Apr 15

Inutile fare giri di parole, ci hanno dato una sberla che ci ricorderemo a lungo. Avevamo creduto che Veltroni potesse far dimenticare gli sconquassi (quelli reali e soprattutto quelli percepiti) della recente esperienza di governo, e che gli italiani si ricordassero di quelli, molto peggiori, dei cinque anni di governo Berlusconi. Io personalmente avevo creduto nei sondaggi che ci davano delle possibilità di recupero, con la speranza di raggiungere un pareggio al Senato. Tutte le illusioni si sono infrante, rimane tanta amarezza.

Ma l’amarezza va superata in fretta, dobbiamo pensare al futuro. Un futuro con una lunga e difficile opposizione. Perché l’Italia è andata molto a destra, i dati sono inconfutabili. Il PD è riuscito a salvare il suo risultato elettorale pescando molti voti dalla Sinistra Arcobaleno - in funzione anti-Berlusconi - e compensando in questo modo parecchi altri persi alla sua destra, a quanto pare molti a favore dell’UDC. Il risultato in queste elezioni non rappresenta uno zoccolo duro dal quale si può solo crescere, ne dobbiamo essere ben consapevoli: un 3% almeno dell’attuale 33% difficilmente lo riavremo alla prossima elezione, se la sinistra antagonista riuscirà a riorganizzarsi.

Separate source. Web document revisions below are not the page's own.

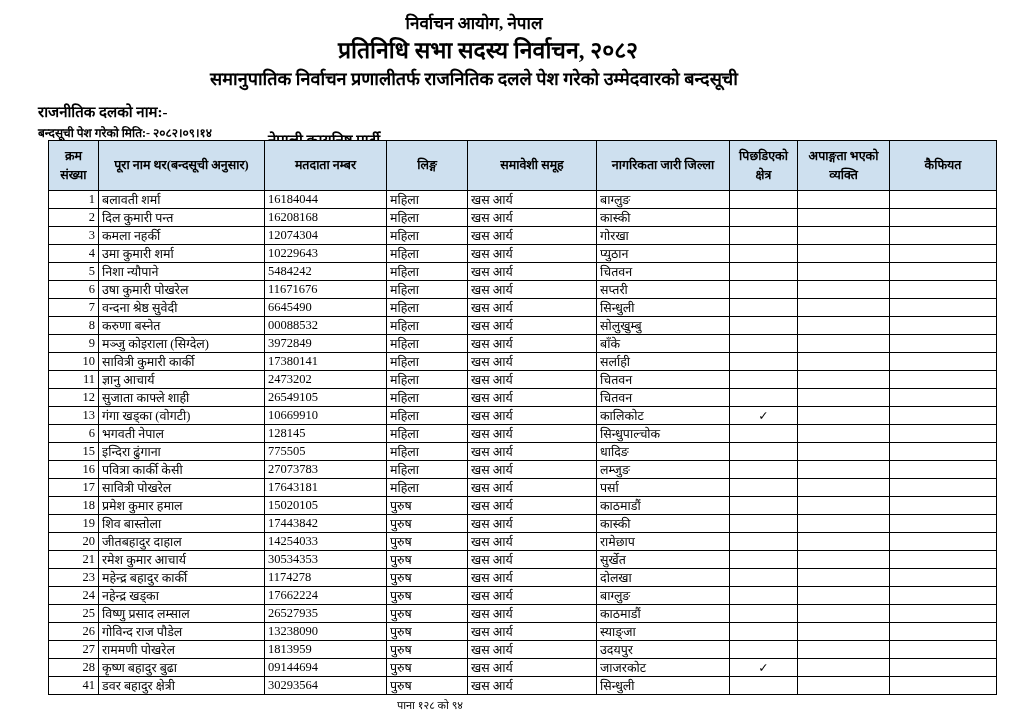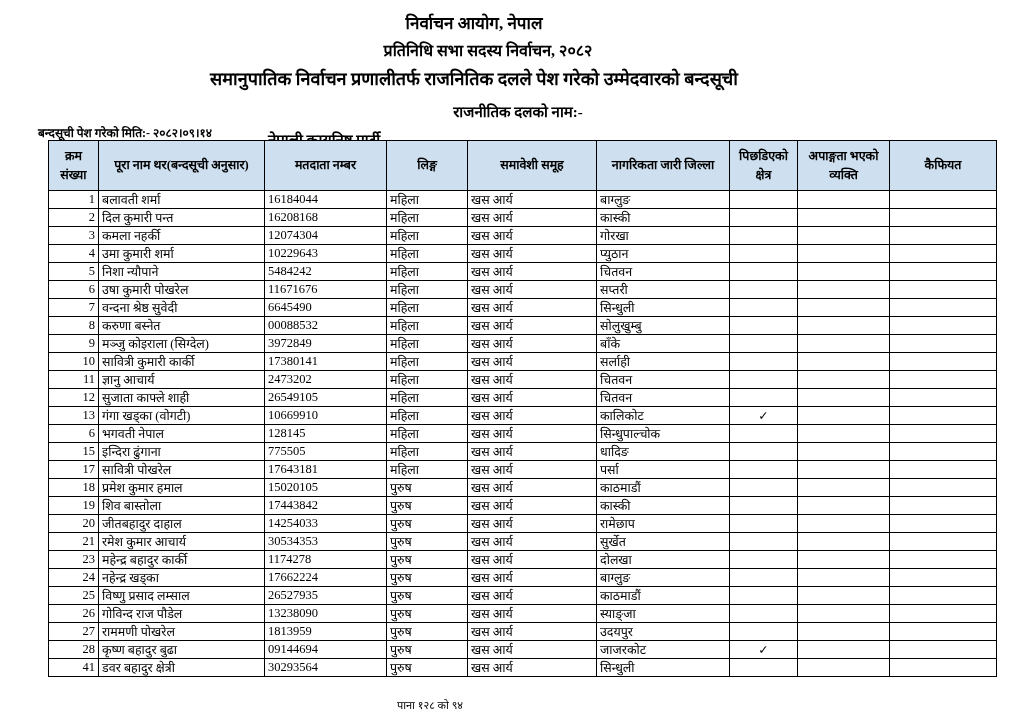"प्रतिनिधि सभा सदस्य निर्वाचन, २०८२" .title-line2 { font-size: 16px -> 23px }
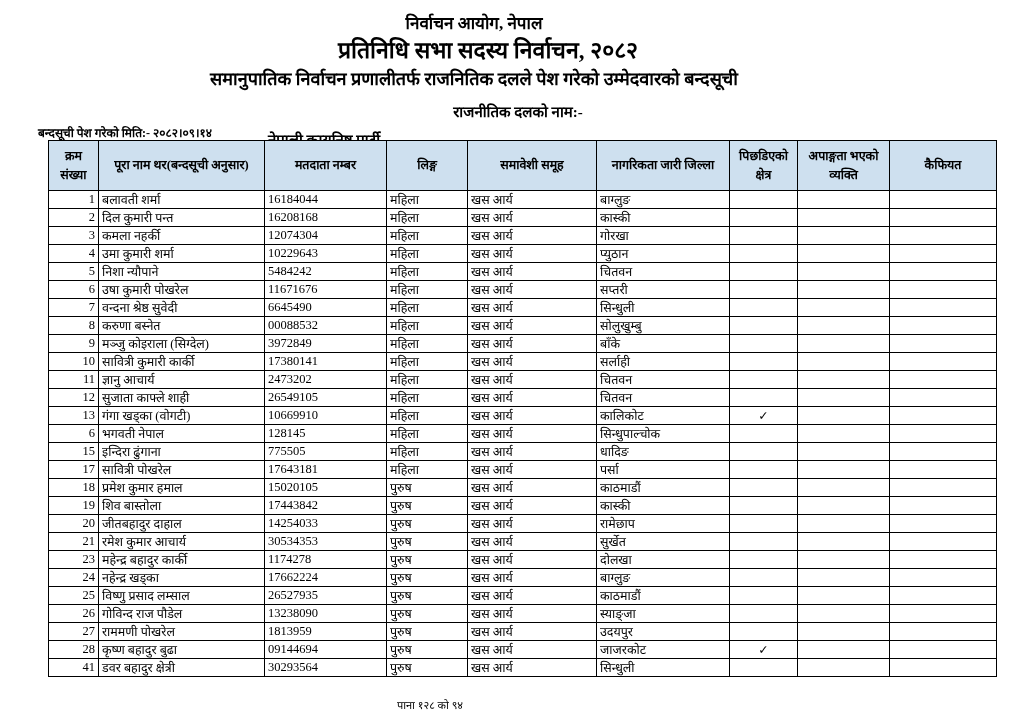"राजनीतिक दलको नाम:-" .party-row { text-align: center -> none }
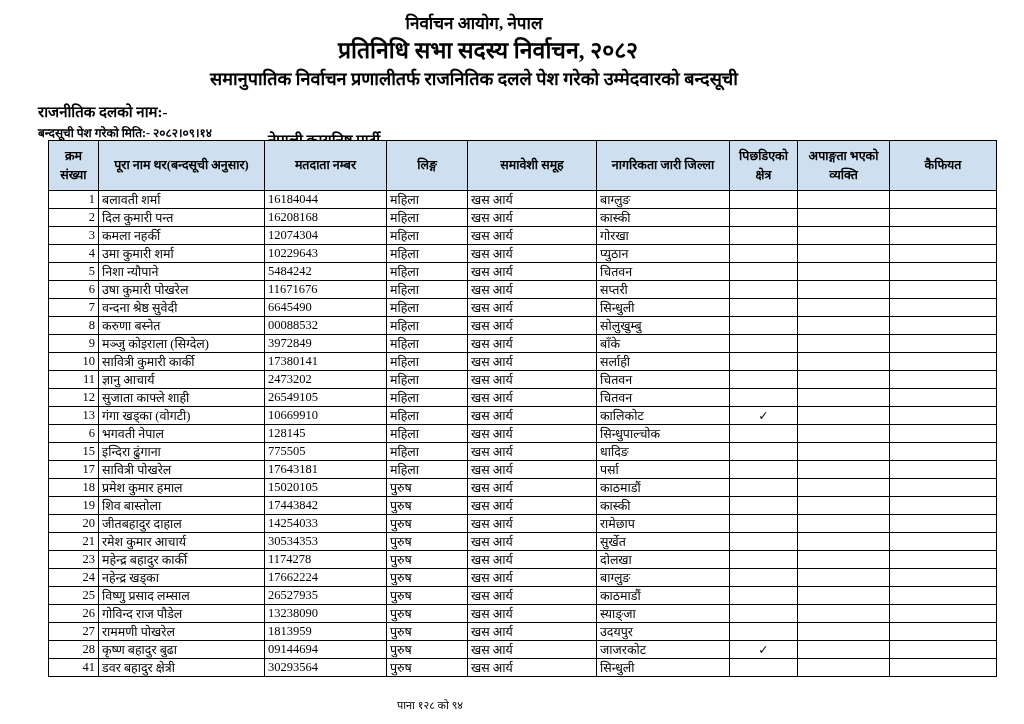"16" tr { html: none -> <tr> <td>16</td> <td>पवित्रा कार्की केसी</td> <td>27073783</td> <td>महिला</td> <td>खस आर्य</td> <td>लम्जुङ</td> <td></td> <td></td> <td></td> </tr> }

Ma da quella parte abbiamo preso tutto quello che potevamo prendere, e non è servito. Se vogliamo vincere le prossime elezioni, non è ad un recupero della sinistra tradizionale che possiamo guardare. Quello che dobbiamo fare è dare al Paese quelle risposte che la destra, questa destra, non può e non vuole dare; risposte che molti dei suoi elettori vorrebbero - e ancora più vorranno alla fine di questo terzo governo Berlusconi, che, secondo me, li deluderà ancora una volta. Ci sarà tempo (anche troppo tempo…) per elaborare le nuove risposte che possiamo dare ai problemi del Paese. Io però indico subito quelle che per me sono le due linee più importanti lungo le quali muoversi.

La prima direttrice, quella più dura da far affermare anche all’interno del PD, è quella di un modo nuovo e diverso di fare politica e gestire la cosa pubblica: più trasparenza, meno privilegi, più attenzione ai problemi quotidiani degli elettori, primarie, meritocrazia. In questo modo si può raggiungere quella credibilità che la politica non ha più, prosciugare il grillismo e recuperare tantissimi consensi al nord, al centro, al sud. Ciò va fatto non a parole, ma con gli atti là dove il PD amministra.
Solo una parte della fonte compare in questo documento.